Throughout the summer of 1953 Hall and Heady made repeated trips to Kansas City to watch and follow the Greenleases. At one point Hall planned to kidnap the Greenleases’ 11-year-old daughter, but finally decided the 6-year-old boy would be easier prey.

Bobby was enrolled at Notre Dame de Sion, a fashionable Catholic school in midtown Kansas City. In the late morning of Sept. 28, 1953, the 41-year-old Heady walked into the school and told a nun she was Bobby’s aunt – that she and Virginia Greenlease had been shopping on the County Club Plaza when Virginia had a heart attack. She said she was there to take Bobby to the hospital.

When Bobby was brought into the corridor, he walked directly to Heady and put his hand in hers, as if he knew her. Heady would say later, “He was so trusting.”

Heady drove to the Katz Drugstore at 39th and Main, where Hall was waiting in the parking lot. They then drove a few miles directly to Kansas (thus triggering the Lindbergh Statute, giving the federal government jurisdiction of the case). In a vacant Overland Park, Kan., field , Heady got out of the car and walked a short distance away, while Hall took care of killing the child. First he tried to strangle the boy, but the rope he was using was too short. He then slugged the child, knocking out his front tooth. He finally pushed the child down and shot him in the head with a .38 pistol. Young Bobby did not live 30 minutes after being abducted.

They then drove the 60 miles back to St. Joseph and buried the body in the back yard of Heady’s home in a grave Hall had dug the night before. Hall then planted flowers on the grave so anyone looking into the yard would think it was a flower garden.

The Greenlease family got its first inkling of the disaster when the nun who had allowed Bobby to leave school with Heady called the Greenlease home in mid-afternoon to inquire after the health of Mrs. Greenlease.

Hall began his contact with the Greenlease family by sending them a pin that Bobby had been wearing when abducted, and demanding a ransom of $600,000 in $10 and $20 bills. Hall had calculated that this amount of money would weigh 80 pounds, and that a million dollars would weigh too much for him to carry. Hall specified that the ransom money would have to be collected from all 12 of the Federal Reserve banks – 20,000 $20 bills and 20,000 $10 bills.

Robert Greenlease called in several of his closest friends and undertook to comply with Hall’s demands. He contacted the head of a local bank, Arthur Eisenhower, brother of the incumbent president of the United States, Dwight D. Eisenhower. Arthur Eisenhower saw to it that the serial number on every bill was recorded (the list of serial numbers was later printed in a number of newspapers).

As the money was being accumulated, Hall called the Greenlease residence repeatedly.
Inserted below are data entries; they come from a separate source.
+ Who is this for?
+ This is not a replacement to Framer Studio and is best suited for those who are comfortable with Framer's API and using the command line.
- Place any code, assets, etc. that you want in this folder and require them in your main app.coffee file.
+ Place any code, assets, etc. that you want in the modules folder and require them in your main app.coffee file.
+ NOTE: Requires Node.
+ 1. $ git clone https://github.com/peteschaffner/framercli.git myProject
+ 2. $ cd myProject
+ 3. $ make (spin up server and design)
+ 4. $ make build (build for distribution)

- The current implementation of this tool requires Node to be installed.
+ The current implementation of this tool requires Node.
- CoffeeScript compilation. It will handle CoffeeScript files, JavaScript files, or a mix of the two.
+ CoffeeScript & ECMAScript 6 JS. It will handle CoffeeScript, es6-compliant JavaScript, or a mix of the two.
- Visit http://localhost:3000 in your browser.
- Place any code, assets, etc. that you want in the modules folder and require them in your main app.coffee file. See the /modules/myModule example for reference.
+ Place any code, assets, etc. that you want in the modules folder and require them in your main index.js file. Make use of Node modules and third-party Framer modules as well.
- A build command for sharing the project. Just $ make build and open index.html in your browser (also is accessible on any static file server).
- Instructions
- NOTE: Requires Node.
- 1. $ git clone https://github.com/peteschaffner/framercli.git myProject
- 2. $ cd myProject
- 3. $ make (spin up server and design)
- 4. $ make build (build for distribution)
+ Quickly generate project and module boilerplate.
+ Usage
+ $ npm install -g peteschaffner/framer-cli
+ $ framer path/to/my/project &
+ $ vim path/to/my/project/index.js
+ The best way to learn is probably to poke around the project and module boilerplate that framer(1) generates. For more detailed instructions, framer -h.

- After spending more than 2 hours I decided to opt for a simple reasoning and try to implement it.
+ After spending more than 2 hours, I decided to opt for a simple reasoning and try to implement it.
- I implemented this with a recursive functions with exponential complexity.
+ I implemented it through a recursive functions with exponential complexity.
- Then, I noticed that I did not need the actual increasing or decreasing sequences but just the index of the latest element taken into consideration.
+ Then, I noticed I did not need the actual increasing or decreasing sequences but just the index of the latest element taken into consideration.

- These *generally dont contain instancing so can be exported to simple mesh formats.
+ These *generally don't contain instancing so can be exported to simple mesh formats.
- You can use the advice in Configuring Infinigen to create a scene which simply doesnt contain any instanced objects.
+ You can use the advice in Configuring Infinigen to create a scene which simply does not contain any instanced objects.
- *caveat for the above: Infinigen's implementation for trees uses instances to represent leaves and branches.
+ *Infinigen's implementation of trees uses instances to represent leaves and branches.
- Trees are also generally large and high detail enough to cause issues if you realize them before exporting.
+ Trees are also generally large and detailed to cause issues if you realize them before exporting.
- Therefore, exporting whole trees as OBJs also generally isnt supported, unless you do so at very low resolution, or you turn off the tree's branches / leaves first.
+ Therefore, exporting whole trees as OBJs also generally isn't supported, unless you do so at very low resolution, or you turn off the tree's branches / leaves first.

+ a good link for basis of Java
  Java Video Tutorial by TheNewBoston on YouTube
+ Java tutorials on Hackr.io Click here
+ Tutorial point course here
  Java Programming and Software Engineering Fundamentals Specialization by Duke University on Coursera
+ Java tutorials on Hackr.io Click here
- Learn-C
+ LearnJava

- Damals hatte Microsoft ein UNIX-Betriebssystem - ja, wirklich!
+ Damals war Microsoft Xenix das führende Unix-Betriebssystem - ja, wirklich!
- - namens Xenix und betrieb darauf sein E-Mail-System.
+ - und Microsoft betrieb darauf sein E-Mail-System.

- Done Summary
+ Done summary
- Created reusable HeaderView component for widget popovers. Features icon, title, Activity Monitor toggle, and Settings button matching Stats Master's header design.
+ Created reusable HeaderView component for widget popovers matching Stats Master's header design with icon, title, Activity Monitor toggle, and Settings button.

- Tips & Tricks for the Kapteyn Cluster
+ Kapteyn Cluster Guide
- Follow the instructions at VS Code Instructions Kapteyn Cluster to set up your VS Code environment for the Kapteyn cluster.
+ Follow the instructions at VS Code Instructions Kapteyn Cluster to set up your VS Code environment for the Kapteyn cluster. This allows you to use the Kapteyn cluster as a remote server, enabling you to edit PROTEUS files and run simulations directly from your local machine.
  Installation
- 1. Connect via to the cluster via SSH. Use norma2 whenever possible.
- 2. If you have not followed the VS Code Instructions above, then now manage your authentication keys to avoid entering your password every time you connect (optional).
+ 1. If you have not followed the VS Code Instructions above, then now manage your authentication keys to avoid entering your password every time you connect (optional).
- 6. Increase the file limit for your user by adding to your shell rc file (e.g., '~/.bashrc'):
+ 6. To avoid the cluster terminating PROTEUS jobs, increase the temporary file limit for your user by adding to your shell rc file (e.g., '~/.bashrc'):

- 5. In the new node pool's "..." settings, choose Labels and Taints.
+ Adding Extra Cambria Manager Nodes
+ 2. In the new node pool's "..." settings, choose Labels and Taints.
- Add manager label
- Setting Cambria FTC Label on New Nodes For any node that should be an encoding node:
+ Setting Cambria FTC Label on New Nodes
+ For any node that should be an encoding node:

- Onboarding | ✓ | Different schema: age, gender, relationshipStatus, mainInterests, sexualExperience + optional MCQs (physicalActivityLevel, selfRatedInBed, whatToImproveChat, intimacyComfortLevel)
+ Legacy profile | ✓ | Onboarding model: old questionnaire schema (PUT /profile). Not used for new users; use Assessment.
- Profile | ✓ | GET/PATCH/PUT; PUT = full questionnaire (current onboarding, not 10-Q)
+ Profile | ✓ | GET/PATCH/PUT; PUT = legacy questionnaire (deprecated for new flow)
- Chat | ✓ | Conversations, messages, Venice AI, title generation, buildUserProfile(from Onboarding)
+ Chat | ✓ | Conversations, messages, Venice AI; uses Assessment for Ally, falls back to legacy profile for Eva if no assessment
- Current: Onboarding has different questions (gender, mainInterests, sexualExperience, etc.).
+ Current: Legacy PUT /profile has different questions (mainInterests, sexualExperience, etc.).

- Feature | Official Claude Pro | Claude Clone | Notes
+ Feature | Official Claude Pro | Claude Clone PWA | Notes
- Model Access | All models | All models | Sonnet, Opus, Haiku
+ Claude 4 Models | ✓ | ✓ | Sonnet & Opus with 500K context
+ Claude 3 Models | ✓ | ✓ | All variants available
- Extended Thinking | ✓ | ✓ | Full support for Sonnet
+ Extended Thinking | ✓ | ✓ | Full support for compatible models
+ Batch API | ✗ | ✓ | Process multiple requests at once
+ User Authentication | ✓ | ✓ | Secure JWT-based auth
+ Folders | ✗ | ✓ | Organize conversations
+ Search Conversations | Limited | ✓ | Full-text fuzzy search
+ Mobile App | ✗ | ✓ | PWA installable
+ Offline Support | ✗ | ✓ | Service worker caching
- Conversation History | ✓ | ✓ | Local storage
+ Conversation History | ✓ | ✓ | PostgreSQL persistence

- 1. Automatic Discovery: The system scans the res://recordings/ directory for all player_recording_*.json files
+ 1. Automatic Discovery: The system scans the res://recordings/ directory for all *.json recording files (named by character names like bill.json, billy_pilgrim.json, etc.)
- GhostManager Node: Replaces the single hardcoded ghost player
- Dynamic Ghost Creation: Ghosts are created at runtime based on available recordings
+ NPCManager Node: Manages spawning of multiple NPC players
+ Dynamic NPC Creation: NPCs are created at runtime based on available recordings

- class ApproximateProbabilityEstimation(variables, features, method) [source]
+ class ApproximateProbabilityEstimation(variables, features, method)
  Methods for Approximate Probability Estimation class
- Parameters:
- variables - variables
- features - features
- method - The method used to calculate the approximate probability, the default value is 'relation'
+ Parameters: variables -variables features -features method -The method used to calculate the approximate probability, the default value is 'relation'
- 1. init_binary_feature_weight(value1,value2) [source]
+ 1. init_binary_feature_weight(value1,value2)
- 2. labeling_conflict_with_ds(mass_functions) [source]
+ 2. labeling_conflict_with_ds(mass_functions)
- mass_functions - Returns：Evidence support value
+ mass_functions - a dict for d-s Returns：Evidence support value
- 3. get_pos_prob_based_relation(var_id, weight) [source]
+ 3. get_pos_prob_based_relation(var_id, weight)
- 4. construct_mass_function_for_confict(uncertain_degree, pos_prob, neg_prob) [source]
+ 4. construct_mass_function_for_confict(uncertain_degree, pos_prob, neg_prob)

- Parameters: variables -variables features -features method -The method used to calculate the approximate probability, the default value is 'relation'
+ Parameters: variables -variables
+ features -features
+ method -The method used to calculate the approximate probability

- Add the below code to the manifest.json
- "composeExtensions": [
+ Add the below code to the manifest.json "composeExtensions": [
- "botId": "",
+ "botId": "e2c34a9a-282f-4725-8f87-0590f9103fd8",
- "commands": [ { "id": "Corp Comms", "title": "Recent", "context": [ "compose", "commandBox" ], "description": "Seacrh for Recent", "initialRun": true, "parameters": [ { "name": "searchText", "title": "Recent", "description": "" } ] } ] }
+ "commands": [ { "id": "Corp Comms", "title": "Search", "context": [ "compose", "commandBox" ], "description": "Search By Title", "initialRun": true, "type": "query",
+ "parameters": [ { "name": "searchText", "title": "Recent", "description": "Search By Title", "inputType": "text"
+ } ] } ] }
He continually reassured Virginia Greenlease (who talked to him four times) that not only was Bobby alive, but that he was quite a handful, and that the kidnappers were certainly earning their money.

Finally, a week after the kidnapping, the money was delivered (twice, because Hall couldn’t find it the first time).

While the Greenleases waited for word of where to find Bobby, Hall and Heady drove to St. Louis.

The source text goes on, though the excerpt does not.